Simply not, the establishment must remain the establishment and carbon trading as the new Wall Street will be justification for the massive repossetion of the western world's modern lifesyle.

Blow me Big Al!


Lasthorseman wrote on October 14, 2007 8:38 PM:

I'm going to try once again the reasons why I will forever condemn this global warming concept. My objections lie in the totalitarianism of it all. We are just replacing the war on terra meme with a war on the enviornment meme. A war is still a war.
The same people who rally on about the neo-cons and their war on terra also tell me with the very same dedication of Faux News viewers that my conversion from $600 every ten days for oil to a pellet stove is just not good enough? WTF? I was told wood pellets rely on machinery?

For most this is the only green solution.
http://en.wikipedia.org/wiki/Native_Americans_in_the_United_States

Big Al Gore with his massive compassion for humanity could have rallied himself with thousands of other completely worthwile causes. Depleted uranium is one of them. Perhaps a real investigation solving the questions more and more people have about 911. How about why media has supressed information about a simple drug that kills multiple versions of cancer.

Simply not, the establishment must remain the establishment and carbon trading as the new Wall Street will be justification for the massive repossetion of the western world's modern lifesyle.

Blow me Big Al!


wmholt wrote on October 15, 2007 2:18 AM:

Happily, this will be the last campaign for John McCain. He will spend his last days on this planet raging against his own irrelevance.

Frank wrote on October 15, 2007 9:25 AM:

McCains ad hominem and totally irrelevant comments on Gore winning the Nobel peace price reveals he still has not worn out his knee pads.
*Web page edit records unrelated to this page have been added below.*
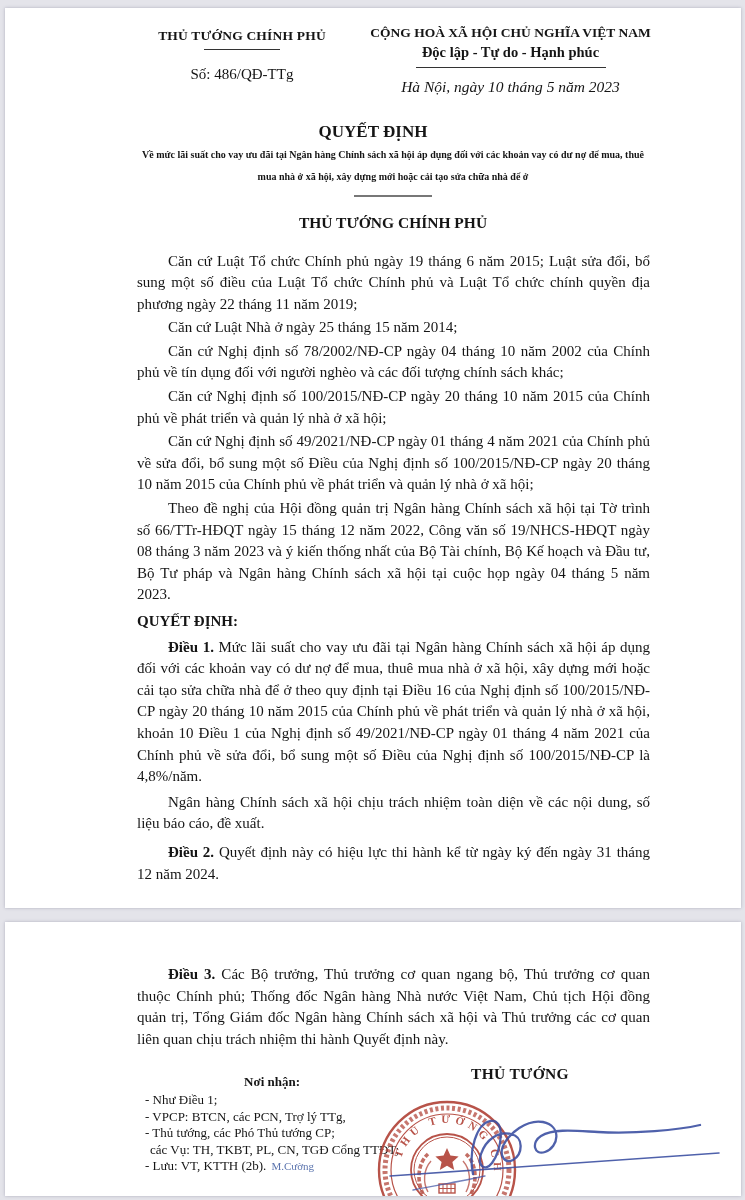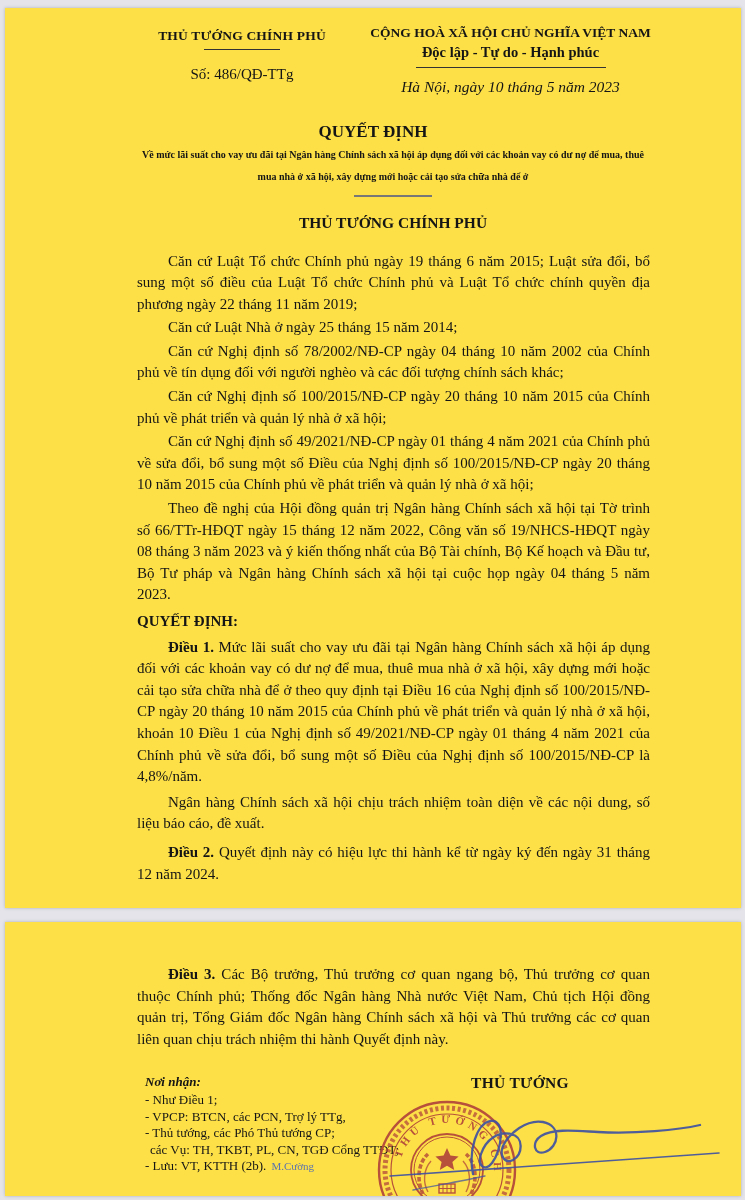--- a/index.html
+++ b/index.html
@@ -5,21 +5,21 @@
   html,body{margin:0;padding:0;}
   body{
     width:745px;height:1200px;
     background:#e4e4ea;
     position:relative;
     overflow:hidden;
     font-family:"Liberation Serif","DejaVu Serif",serif;
     color:#151515;
   }
   .page{
-    position:absolute;left:5px;width:736px;background:#fde047;
+    position:absolute;left:5px;width:736px;background:#ffffff;
     box-shadow:0 0 3px rgba(110,110,135,.45);
   }
   .page1{top:8px;height:900px;}
   .page2{top:922px;height:274px;overflow:hidden;}
 
   
   .hdr{position:relative;height:100px;}
   .hdr-left{position:absolute;left:112px;top:20px;width:250px;text-align:center;}
   .hdr-right{position:absolute;left:348px;top:17px;width:315px;text-align:center;}
   .org-name{font-weight:bold;font-size:13.5px;letter-spacing:.2px;}
@@ -45,25 +45,25 @@
   .decision-heading{font-weight:bold;font-size:16px;text-align:center;text-indent:0 !important;
     margin:5px 0 4px 0 !important;}
   .article-label{font-weight:bold;}
   p.article-extra{margin-top:4px !important;}
   p.article-2{margin-top:7px !important;}
 
   
   .content2{width:513px;margin-left:132px;padding-top:42px;}
   .content2 p{margin:0;font-size:15px;line-height:21.6px;text-align:justify;text-indent:31px;}
   .recipients{position:absolute;left:140px;top:152px;font-size:13px;line-height:16.4px;}
-  .recipients-label{font-weight:bold;font-style:italic;font-size:13px;margin-bottom:2px;}
+  .recipients-label{font-weight:bold;font-size:13px;margin-bottom:2px;text-align:center;}
   .recipient-item{white-space:nowrap;}
   .recipient-indent{padding-left:5px;}
   .initials{font-size:11px;color:#5b74ae;margin-left:5px;}
-  .signer{position:absolute;left:365px;top:152px;width:300px;text-align:center;
+  .signer{position:absolute;left:365px;top:143px;width:300px;text-align:center;
     font-weight:bold;font-size:15.5px;letter-spacing:.3px;}
   .stamp-sig{position:absolute;left:368px;top:170px;width:372px;height:104px;}
 </style>
 </head>
 <body>
 
 <div class="page page1">
 
   <div class="hdr">
     <div class="hdr-left">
A gentleman he is not.

Anything to assuage Bush's gotta be jealousy feelings about Gore is McCain's aim...He still harbors the desire to replace Cheney before the end of Bush's reign.

JNagarya wrote on October 15, 2007 5:48 PM:

brandon pass wrote on October 12, 2007 4:49 PM:
IDIOT! that is not unlike someone saying "McCain should have not received the silver star". and not to take anything away from the monks, but if a people is being exploited and disenfranchised, one does typically not receive the award for NOT successfully achieving peace, but when that conflict has been overcome by strong strides and innovative proposals/solutions.

One can win the peace prize for effort -- as is the fact with the democratic activist in Burma/Myanmar Aung Sung Su Kyi. (I may not have her entire name correct.)

McCain should have been asked: Should Martin Luther King, Jr. won the peace prize? How about Henry Kissinger?

How about Jimmy Carter?

JNagarya@verizon.net wrote on October 15, 2007 5:55 PM:

"Richard wrote on October 12, 2007 4:54 PM:

"Well remember this folks..

"Mr. Straight Talk would like to see the Prize go to someone other than an American. . . ."

Yes. But you've have to understand: he is pandering to the lunatic fringe "nuke 'em all!" "Christians" who hate and oppose peace, because they so through-and-through love Jesus.